_Task to carry out_
Output the entries below exactly, from the first line to the line holding "-161,21 +161,20 @@", both included.

[Web document revisions]

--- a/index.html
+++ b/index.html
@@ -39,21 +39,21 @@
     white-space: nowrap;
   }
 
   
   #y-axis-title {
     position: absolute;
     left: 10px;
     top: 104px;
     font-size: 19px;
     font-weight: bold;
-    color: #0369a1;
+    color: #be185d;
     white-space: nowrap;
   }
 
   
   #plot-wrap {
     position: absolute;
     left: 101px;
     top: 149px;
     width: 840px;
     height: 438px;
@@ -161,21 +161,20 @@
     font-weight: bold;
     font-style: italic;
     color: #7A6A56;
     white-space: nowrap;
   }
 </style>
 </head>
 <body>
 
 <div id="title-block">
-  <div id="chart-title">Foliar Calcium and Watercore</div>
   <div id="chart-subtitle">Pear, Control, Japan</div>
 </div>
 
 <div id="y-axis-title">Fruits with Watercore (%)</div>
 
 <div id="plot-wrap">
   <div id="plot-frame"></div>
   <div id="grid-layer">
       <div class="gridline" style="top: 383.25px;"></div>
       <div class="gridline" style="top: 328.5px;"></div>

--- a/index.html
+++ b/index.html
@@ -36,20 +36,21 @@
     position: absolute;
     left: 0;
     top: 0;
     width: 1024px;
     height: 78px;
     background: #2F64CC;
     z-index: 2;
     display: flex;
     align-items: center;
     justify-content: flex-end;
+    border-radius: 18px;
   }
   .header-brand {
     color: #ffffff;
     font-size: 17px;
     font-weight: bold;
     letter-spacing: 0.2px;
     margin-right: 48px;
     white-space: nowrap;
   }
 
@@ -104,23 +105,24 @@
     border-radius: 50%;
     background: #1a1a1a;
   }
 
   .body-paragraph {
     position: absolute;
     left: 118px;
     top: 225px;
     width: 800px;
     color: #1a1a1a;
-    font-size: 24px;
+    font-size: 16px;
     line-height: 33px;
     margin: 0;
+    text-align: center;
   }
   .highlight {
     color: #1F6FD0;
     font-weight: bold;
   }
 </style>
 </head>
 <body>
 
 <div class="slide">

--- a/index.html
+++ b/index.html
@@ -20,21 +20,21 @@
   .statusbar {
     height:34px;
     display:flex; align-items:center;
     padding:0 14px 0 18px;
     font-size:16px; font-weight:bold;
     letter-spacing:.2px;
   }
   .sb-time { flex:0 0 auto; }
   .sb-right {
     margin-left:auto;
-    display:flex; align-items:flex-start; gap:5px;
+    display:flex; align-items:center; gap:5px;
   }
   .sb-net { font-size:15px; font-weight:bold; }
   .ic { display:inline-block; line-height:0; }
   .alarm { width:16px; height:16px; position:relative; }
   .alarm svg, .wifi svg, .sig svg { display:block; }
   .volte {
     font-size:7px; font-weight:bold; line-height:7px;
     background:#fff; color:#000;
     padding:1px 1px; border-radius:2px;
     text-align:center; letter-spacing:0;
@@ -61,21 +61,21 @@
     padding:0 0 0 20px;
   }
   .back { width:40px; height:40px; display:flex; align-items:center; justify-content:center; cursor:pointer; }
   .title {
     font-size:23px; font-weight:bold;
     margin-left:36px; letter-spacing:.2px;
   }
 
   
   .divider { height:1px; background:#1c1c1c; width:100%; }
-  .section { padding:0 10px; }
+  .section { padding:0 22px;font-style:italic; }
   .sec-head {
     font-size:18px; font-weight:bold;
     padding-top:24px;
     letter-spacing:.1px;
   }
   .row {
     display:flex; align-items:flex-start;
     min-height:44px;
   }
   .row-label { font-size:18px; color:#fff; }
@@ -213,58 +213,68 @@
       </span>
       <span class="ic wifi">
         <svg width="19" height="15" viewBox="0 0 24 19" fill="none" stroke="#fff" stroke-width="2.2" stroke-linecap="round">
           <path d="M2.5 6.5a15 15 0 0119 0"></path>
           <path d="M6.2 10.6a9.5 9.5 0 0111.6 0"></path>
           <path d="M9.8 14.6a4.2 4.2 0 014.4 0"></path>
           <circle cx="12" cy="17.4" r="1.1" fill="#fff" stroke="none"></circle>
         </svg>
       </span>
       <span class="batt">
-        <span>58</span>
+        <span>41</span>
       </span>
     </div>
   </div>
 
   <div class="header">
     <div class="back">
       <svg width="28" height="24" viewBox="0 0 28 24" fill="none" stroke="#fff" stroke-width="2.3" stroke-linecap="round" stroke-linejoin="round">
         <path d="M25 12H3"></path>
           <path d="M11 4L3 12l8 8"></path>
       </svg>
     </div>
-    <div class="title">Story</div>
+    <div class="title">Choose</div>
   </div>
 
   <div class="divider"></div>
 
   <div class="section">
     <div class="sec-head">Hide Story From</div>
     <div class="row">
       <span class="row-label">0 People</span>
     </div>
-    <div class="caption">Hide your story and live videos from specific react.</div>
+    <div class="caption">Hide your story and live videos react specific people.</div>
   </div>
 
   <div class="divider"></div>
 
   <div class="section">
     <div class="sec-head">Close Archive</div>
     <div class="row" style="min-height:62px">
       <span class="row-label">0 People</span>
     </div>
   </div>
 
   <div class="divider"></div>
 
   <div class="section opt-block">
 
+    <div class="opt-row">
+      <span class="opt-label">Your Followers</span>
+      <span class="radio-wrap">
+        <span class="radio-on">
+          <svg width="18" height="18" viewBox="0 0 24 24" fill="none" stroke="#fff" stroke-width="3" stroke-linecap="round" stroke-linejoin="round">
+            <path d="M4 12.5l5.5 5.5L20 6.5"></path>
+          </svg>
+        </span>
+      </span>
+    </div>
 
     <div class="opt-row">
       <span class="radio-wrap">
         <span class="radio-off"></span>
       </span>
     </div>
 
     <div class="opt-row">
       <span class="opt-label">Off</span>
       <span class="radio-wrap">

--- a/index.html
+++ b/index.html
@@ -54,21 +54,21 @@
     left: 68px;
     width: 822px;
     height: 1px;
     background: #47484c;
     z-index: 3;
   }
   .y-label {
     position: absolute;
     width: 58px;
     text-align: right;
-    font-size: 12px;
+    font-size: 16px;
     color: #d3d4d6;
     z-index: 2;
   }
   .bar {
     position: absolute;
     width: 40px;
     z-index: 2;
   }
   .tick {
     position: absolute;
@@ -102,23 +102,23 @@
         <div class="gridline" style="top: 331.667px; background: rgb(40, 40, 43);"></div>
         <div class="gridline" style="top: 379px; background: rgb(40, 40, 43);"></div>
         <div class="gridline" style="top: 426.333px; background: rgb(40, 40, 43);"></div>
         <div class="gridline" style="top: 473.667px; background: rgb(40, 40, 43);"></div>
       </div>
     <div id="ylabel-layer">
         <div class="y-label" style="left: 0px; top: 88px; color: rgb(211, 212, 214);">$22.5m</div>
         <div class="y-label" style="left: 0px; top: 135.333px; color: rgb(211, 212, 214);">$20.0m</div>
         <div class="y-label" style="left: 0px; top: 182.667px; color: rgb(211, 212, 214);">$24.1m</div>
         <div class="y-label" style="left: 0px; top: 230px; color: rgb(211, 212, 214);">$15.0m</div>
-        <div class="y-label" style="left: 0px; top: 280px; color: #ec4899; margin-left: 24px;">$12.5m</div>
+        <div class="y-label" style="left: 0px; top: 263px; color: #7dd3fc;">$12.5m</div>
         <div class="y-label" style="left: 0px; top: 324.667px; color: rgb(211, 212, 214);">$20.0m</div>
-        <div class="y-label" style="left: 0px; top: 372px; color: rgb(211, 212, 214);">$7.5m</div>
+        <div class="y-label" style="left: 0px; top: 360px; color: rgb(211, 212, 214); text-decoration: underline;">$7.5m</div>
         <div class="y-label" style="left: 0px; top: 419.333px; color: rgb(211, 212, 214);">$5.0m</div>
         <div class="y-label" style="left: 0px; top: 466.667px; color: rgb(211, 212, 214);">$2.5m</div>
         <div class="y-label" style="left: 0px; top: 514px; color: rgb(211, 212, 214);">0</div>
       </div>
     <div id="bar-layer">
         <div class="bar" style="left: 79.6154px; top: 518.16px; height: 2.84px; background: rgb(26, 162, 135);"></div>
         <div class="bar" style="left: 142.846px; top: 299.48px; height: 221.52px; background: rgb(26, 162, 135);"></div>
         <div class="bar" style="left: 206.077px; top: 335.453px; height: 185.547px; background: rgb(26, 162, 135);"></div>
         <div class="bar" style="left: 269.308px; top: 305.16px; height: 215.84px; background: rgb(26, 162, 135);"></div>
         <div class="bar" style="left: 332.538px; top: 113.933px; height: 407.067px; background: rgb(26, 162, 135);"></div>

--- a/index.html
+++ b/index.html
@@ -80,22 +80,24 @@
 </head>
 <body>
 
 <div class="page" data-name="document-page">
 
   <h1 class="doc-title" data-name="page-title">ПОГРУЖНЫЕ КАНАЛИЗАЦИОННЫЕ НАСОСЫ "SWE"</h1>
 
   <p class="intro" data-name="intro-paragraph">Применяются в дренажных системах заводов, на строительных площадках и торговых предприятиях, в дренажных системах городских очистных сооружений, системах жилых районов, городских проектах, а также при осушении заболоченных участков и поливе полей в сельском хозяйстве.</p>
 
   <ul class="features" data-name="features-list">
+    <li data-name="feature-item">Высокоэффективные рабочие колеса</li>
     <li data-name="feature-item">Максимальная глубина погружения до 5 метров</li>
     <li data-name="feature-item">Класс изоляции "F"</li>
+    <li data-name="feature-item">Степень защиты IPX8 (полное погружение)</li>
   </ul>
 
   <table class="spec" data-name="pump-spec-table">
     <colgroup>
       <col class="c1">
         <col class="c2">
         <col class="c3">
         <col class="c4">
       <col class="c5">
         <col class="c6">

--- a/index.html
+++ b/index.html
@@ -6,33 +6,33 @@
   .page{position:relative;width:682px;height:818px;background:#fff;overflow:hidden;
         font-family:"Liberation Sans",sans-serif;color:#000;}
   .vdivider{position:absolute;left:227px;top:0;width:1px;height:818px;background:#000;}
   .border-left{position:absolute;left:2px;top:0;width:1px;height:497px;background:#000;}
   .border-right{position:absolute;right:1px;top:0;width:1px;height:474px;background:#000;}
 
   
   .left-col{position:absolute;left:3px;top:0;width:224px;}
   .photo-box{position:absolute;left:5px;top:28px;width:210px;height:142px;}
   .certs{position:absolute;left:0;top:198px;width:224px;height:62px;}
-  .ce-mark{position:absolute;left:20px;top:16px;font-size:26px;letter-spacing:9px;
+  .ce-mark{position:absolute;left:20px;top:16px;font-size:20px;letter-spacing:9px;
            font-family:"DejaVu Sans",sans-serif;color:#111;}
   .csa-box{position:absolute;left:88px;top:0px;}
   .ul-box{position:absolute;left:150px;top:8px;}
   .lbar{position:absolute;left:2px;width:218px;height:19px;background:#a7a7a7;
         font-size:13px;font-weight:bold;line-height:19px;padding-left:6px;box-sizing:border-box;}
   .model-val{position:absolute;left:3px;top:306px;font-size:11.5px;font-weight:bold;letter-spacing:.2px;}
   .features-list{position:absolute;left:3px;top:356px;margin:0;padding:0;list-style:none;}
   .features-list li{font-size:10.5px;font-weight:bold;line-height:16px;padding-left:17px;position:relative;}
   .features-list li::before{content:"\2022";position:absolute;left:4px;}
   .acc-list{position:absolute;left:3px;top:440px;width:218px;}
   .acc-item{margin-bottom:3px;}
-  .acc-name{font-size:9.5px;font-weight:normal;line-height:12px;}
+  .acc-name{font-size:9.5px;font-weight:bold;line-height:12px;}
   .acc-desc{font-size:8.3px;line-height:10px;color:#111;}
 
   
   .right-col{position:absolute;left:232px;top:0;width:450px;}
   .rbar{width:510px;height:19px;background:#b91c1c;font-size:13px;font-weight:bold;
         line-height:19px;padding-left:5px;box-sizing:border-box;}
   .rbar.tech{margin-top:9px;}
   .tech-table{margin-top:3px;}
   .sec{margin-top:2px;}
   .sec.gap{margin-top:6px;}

_Problem solution_
--- a/index.html
+++ b/index.html
@@ -39,21 +39,21 @@
     white-space: nowrap;
   }
 
   
   #y-axis-title {
     position: absolute;
     left: 10px;
     top: 104px;
     font-size: 19px;
     font-weight: bold;
-    color: #0369a1;
+    color: #be185d;
     white-space: nowrap;
   }
 
   
   #plot-wrap {
     position: absolute;
     left: 101px;
     top: 149px;
     width: 840px;
     height: 438px;
@@ -161,21 +161,20 @@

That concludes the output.